22 statt 25. So knapp kalkuliert Luciano Spalletti den Kader der Alten Dame für das Heimspiel gegen Pisa. Ohne Vlahovic, Milik und Holm will Juventus Turin heute Abend um 20.45 Uhr im Allianz Stadium den Anschluss an die Spitze der Serie A halten. Die Verletztenliste kostet dem Coach Optionen, nicht aber die Nerven.

Die lücke in der spitze wird zur zerreißprobe

Der Serbe und der Pole fehlen seit Wochen, doch jetzt wird es eng. Mit nur drei echten Stürmern – Openda, David und Conceicao – muss Spalletti die offensive Dichte sicherstellen. Die Lösung: Fluidum. Yildiz und Zhegrova rücken bei Bedarf in die Mitte, McKennie übernimmt die zweite Sturmreihe. Die taktische Freiheit ist gewollt, die Risikobereitschaft Programm.

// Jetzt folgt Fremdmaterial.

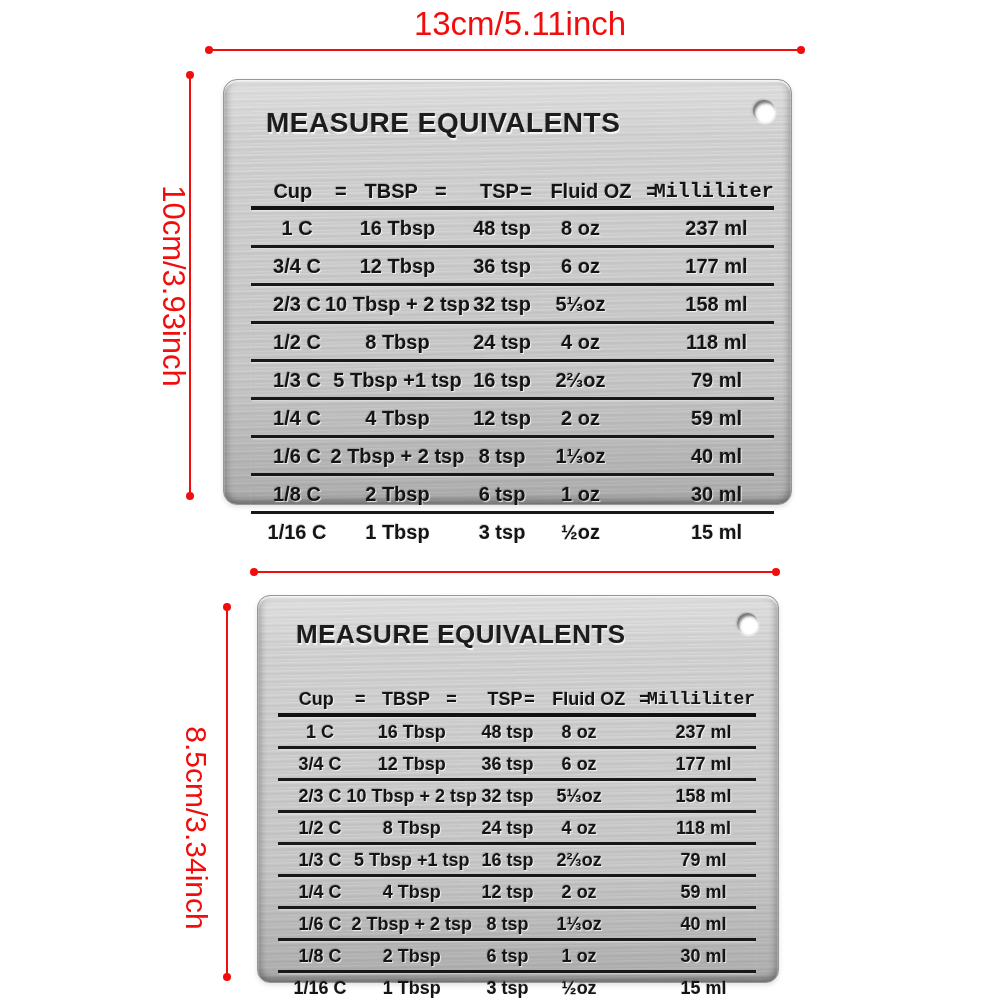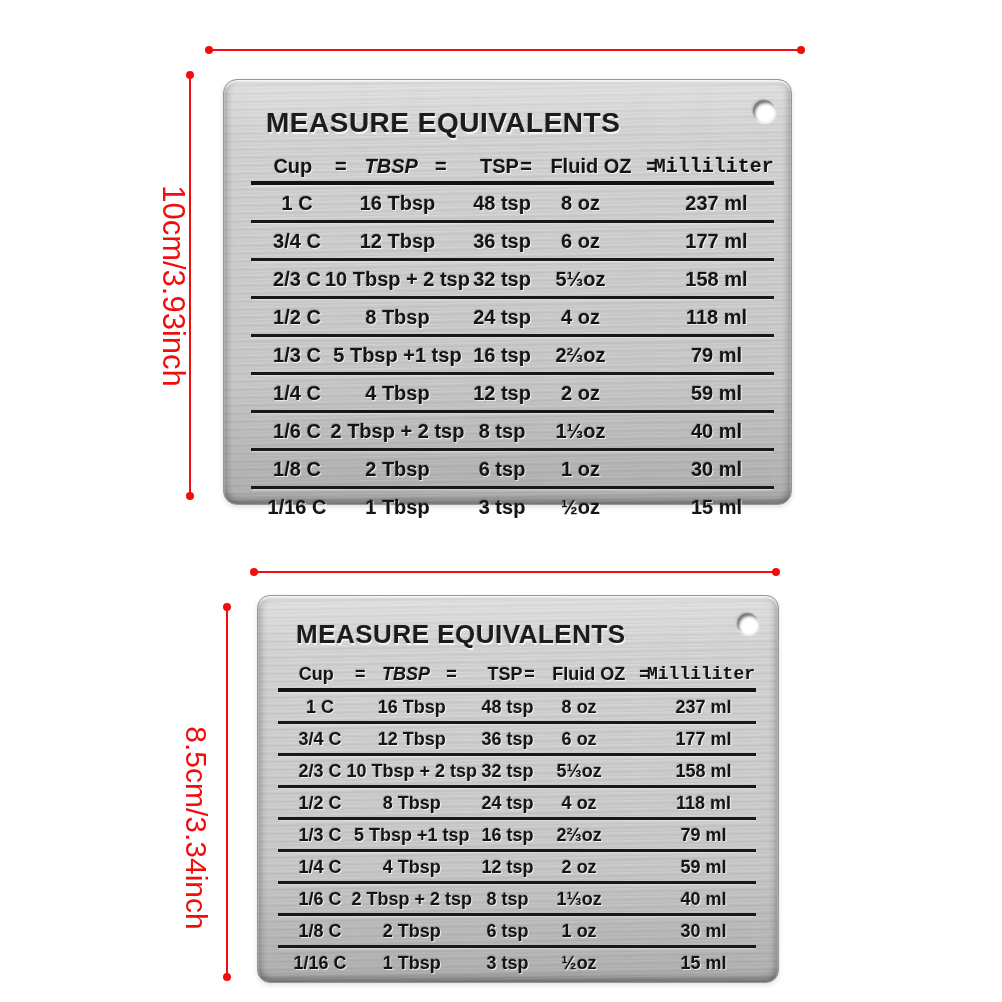--- a/index.html
+++ b/index.html
@@ -95,6 +95,7 @@
 
 <div id="stage">
 
+  <div id="dim1-wlabel" class="dim-label h">13cm/5.11inch</div>
   <div id="dim1-wline" class="dim-line h"></div>
   <div id="dim1-hline" class="dim-line v"></div>
   <div id="dim1-hlabel" class="dim-label v">10cm/3.93inch</div>

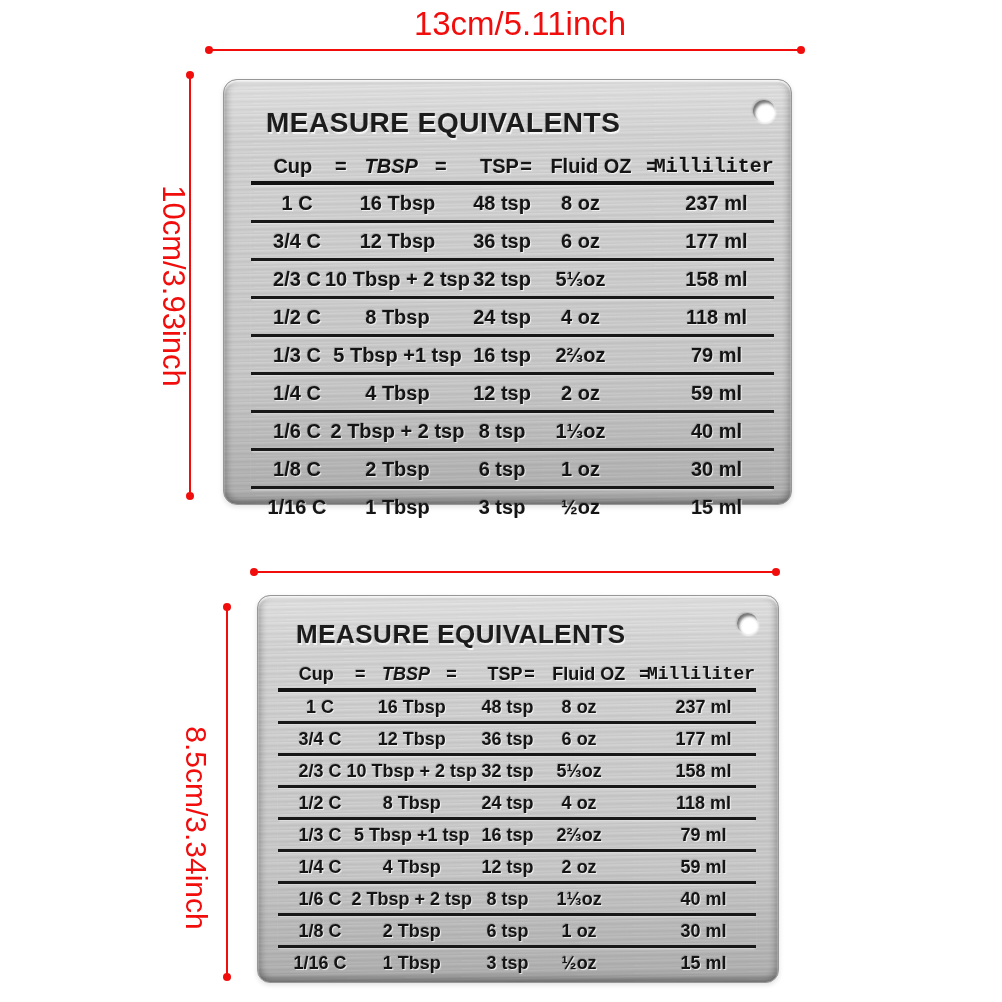--- a/index.html
+++ b/index.html
@@ -55,7 +55,7 @@
   }
   .mtable{position:absolute;}
   .mhead{position:relative;border-bottom:4px solid #121212;
-         box-shadow:0 2px 2px -1px rgba(255,255,255,.6);}
+         box-shadow:0 2px 2px -1px rgba(255,255,255,.6);margin-top:25px;}
   .mrow{position:relative;border-bottom:3px solid #181818;
         box-shadow:0 2px 2px -1px rgba(255,255,255,.55);}
   .mrow.last{border-bottom:none;box-shadow:none;}

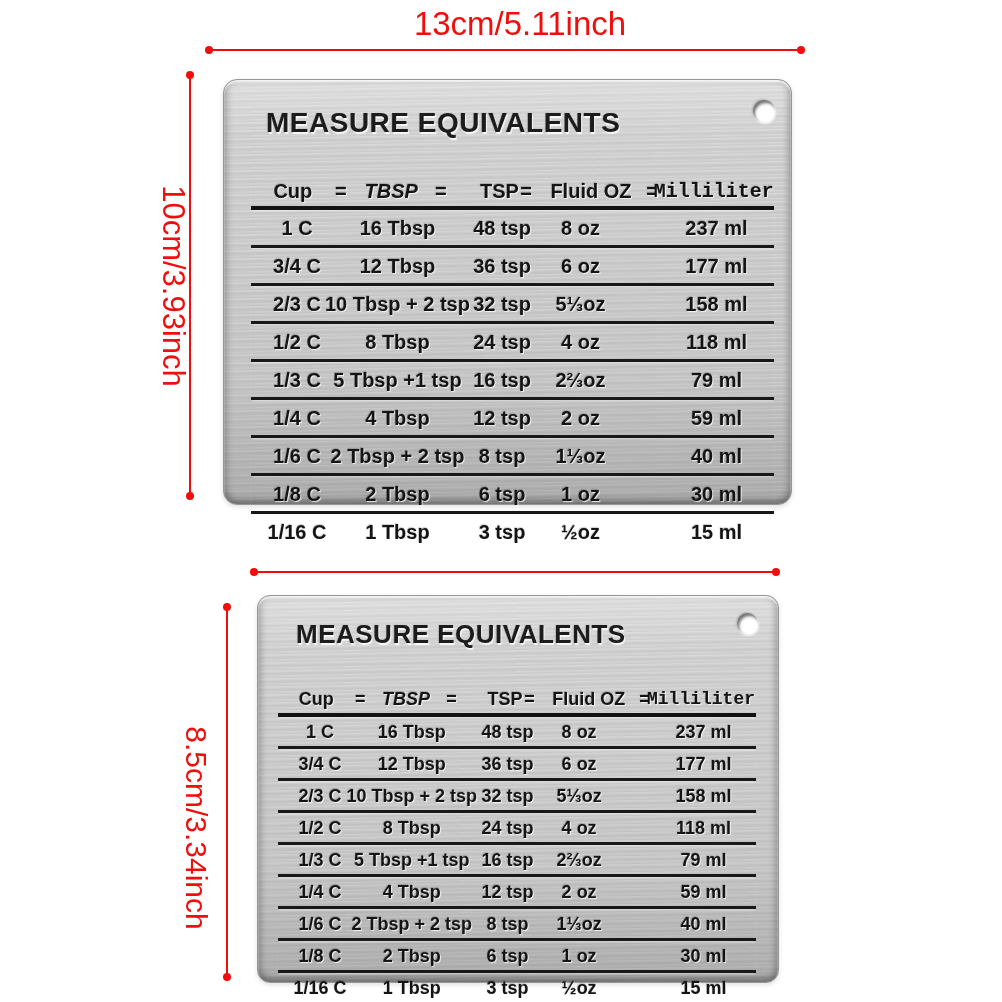--- a/index.html
+++ b/index.html
@@ -78,7 +78,7 @@
   #plate-small .mhead{height:28px;}
   #plate-small .mrow{height:29px;}
   
-  .hc0{left:8%;} .hc1{left:17.2%;} .hc2{left:26.8%;font-style:italic;} .hc3{left:36.3%;}
+  .hc0{left:8%;} .hc1{left:17.2%;} .hc2{left:26.8%;} .hc3{left:36.3%;}
   .hc4{left:47.5%;} .hc5{left:52.6%;} .hc6{left:65%;} .hc7{left:76.7%;} .hc8{left:88.5%;font-family:Liberation Mono, monospace;}
   
   #dim1-wlabel{left:520px;top:6px;}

In der Abwehr dagegen herrscht Luxus. Bremer, Gatti, Kalulu, Cabal – vier Innenverteidiger mit Startelf-Anspruch. Pinsoglio und Perin teilen sich die Ersatzbank, während Di Gregorio die Nummer 1 bleibt. Die Balance stimmt, auch wenn die Tore fehlen.

Der plan gegen pisa

Der plan gegen pisa

Die Gäste aus der Toskana kommen mit der besten Zweikampfquote der Liga. Spalletti hat sich auf pressingresistente Mittelfeldspieler verlassen: Locatelli und Thuram sollen die Räume zukleben, Koopmeiners übernimmt die vertikale Impulsgeber-Rolle. Die Partie wird entschieden zwischen den Strafräumen, nicht vor dem Tor.

22 Spieler, ein Ziel: drei Punkte, um den Abstand auf Mailand nicht weiter wachsen zu lassen. Die Stimmung im Stadion wird kochen, die Erwartungshaltung auch. Für Juve geht es nicht nur um Tabellenpunkte – es geht um die Frage, ob die Breite des Kaders reicht, um die Engstelle in der Spitze zu kompensieren. Die Antwort gibt es heute Nacht.